Giberti v. James Barrett Manufacturing Co.

266 Mass. 70 | Mass. | 1929

Wait, J.

The plaintiff, a minor child of a tenant in premises owned by one Andreottola, brings action against the defendant, a jobber in plumbers’ supplies, for injuries caused by the explosion of a kitchen boiler, or hot water tank, sold by the defendant to Andreottola and installed in the premises by plumbers employed by Andreottola. The case is before us upon exceptions taken by the plaintiff to an order directing a verdict for the defendant, and to a ruling excluding certain evidence.

The jury could have found that a servant of the defendant called upon Andreottola at the building then in process of erection and obtained orders for the materials to be used in supplying hot water. He was authorized to take orders for all kinds of appliances to be used in connection therewith, but was not a plumber, nor a contractor for the erection of any particular system of hot water supply. Andreottola assented to the purchase of such articles as the defendant’s servant suggested would be needed. Among other things, he ordered two twenty-five gallon copper hot water tanks *72or boilers for the kitchens. He did not indicate the kind of tank he wished. The defendant filled the order by sending two tanks of a kind in common use, made by a reputable manufacturer, which it purchased from the manufacturer in crates and delivered on Andreottola’s premises without making any examination of them and without considering whether they were likely to be dangerous in consequence of the method of their construction. Like the greater number of boilers then on the market, they were built without riveting at the bottom and with the sheet metal there held together by solder. An expert testified that they could be used safely with the method of heating by coal with water supplied to the boiler through a tank, but that with direct pressure from the street water mains and heating by gas stoves (the method adopted for Andreottola’s houses) they were not safe unless furnished with safety appliances in the piping which were not suggested nor supplied by the defendant to Andreottola. He testified that explosions had occurred and that for several years before this sale he had been studying and experimenting with boilers of this type and had made known his results to the trade. Against the plaintiff’s exception, the judge excluded evidence to show what he had done in urging upon the trade, the Legislature, officials dealing with regulation of such matters, plumbers’ associations and the public that the unriveted soldered-bottom boilers were dangerous, for reasons which he had pointed out in papers, addresses, and efforts to secure legislative action. He testified that the causes of the explosion which injured the plaintiff were those which' he had pointed out.

The defendant denied that it had knowledge of the expert’s efforts; or knowledge that, owing to changing conditions, the unriveted boiler in common use had become a source of danger. It paid no attention to such matters, but took the “say-so” of the manufacturers with regard to the capacity, use and strength of the tank.

There was no error in the exclusion of the testimony offered. It proved merely the belief of the witness, and his effort to induce others to believe, as he did, that a hot water tank was unsafe if constructed as these were. It had no *73tendency to show the common knowledge in the boiler trade, or that dealers generally believed such construction was not safe.

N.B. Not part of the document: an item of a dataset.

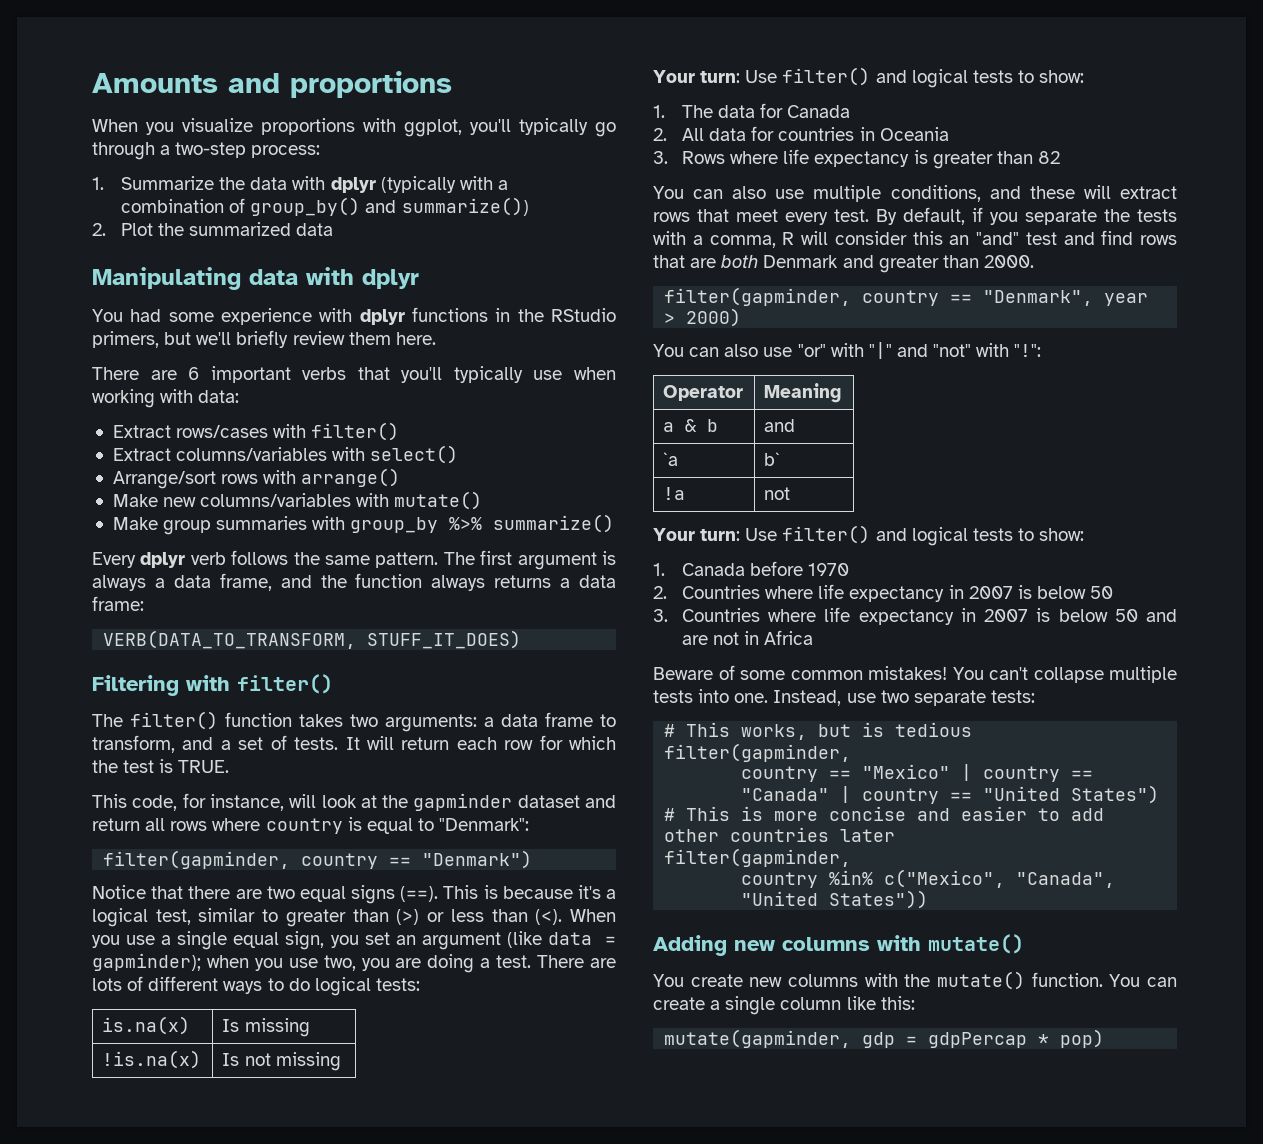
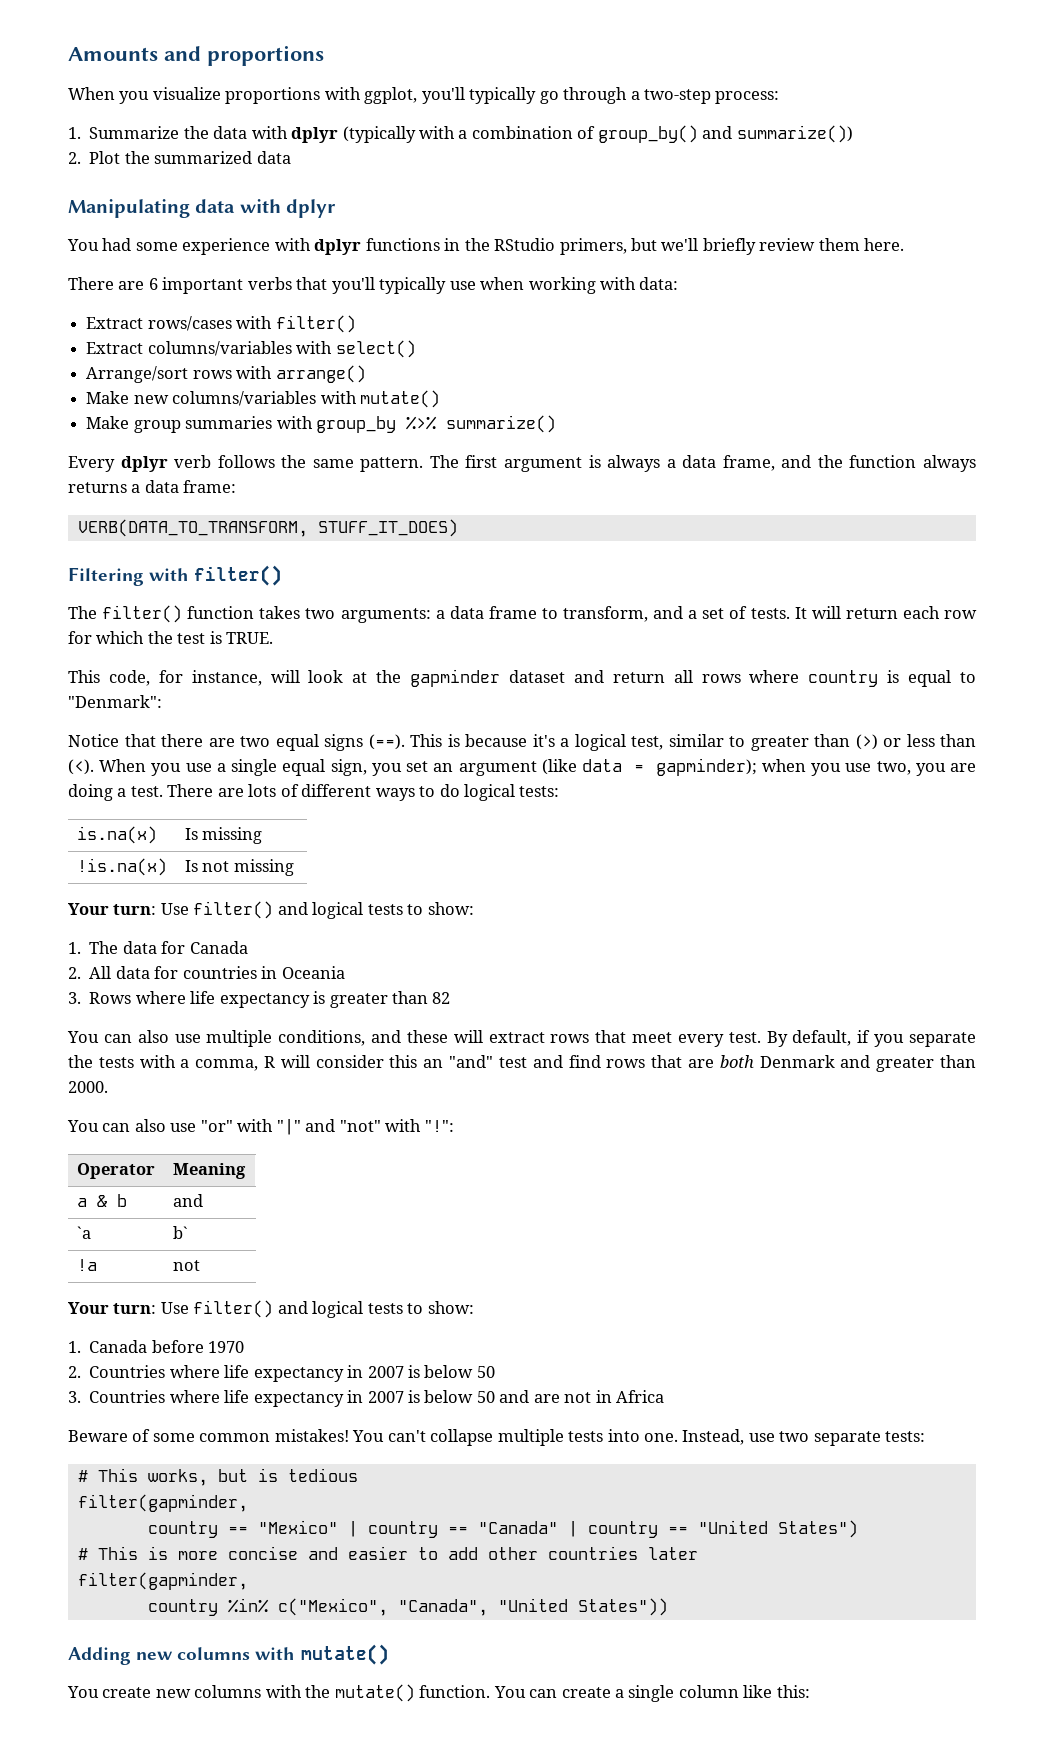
[103,850,533,869] // filter(gapminder, country == "Denmark") -> (162, 701) none
[664,287,1149,306] [664,308,742,327] // filter(gapminder, country == "Denmark", year > 2000) -> (108, 1087) none
[664,1029,1105,1048] // mutate(gapminder, gdp = gdpPercap * pop) -> (810, 1691) none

Unless the defendant knew, or ought to have known, that boilers with bottoms soldered but not riveted together were unsafe, it could not be found to be negligent in supplying them.

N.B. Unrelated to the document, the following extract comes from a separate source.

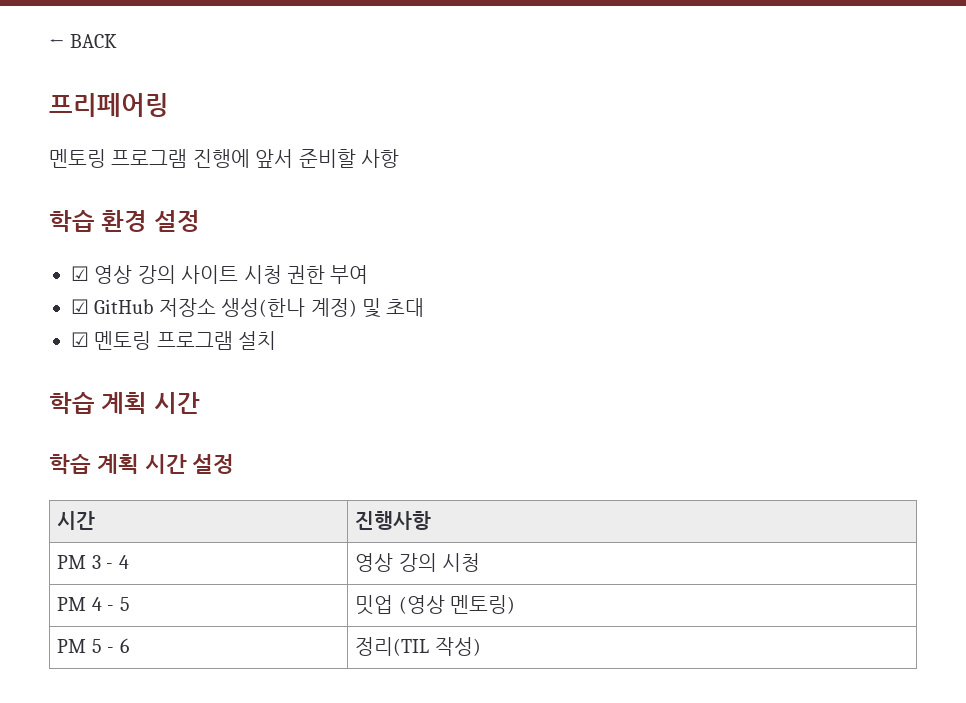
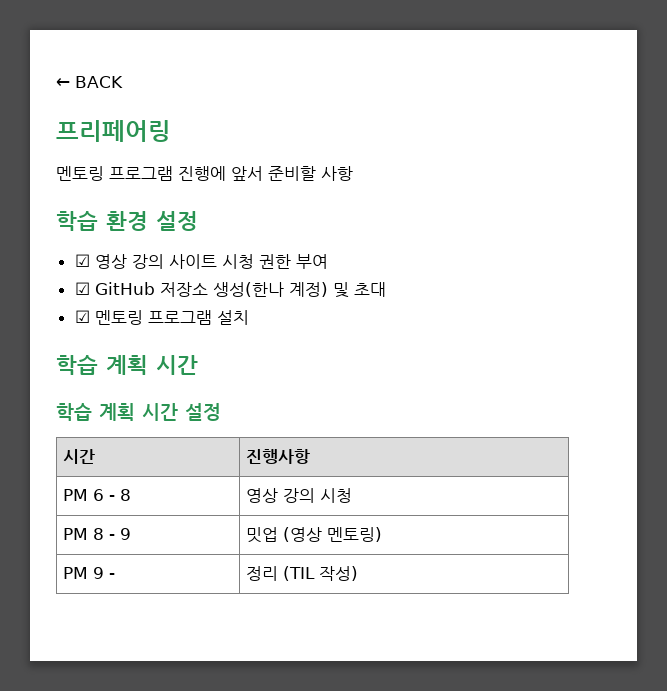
[91,555,129,569] 3 - 4 -> [92,489,131,501] 6 - 8
[91,597,130,611] 4 - 5 -> [92,528,131,540] 8 - 9
[91,638,129,653] [355,637,430,656] 5 - 6 | 정리(TIL -> [92,567,115,579] [245,566,315,581] 9 - | 정리 (TIL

We find nothing in the case to take it out of the general rule that a seller takes upon himself no duty or obligation other than that which results from his contract. Davidson v. Nichols, 11 Allen, 514, 518. Pitman v. Lynn Gas & Electric Co. 241 Mass. 322, and cases cited. In Barabe v. Duhrkop Oven Co. 231 Mass. 466, and Kelly v. Pittsfield Coal Gas Co. 257 Mass. 441, cited by the plaintiff, there was either a direct privity of contract between the parties, or, in the instance of one of the plaintiffs in the former case, an ordinary liability in tort. Here the plaintiff is the child of a tenant of the purchaser, in no contractual relation to the seller. It cannot be said that a kitchen hot water tank is an article recognized as inherently dangerous to life or property. See Thornhill v. Carpenter-Morton Co. 220 Mass. 593.

There was not enough to entitle the plaintiff to go to the jury. The case falls within the principles illustrated by Christensen v. Bremer, 263 Mass. 129; Lebourdais v. Vitrified, Wheel Co. 194 Mass. 341; Pitman v. Lynn Gas & Electric Co., supra; Tompkins v. Quaker Oats Co. 239 Mass. 147; Barrango v. Hinckley Rendering Co. 230 Mass. 93; Burnham v. Lincoln, 225 Mass. 408.

Exceptions overruled.

Memorandum.

On the thirtieth day of January, 1929, the Honorable Fred Tarbell Field was appointed a Justice of this Court.

He first sat with this Court at the sitting in Boston for the Commonwealth on the fourth day of February, 1929.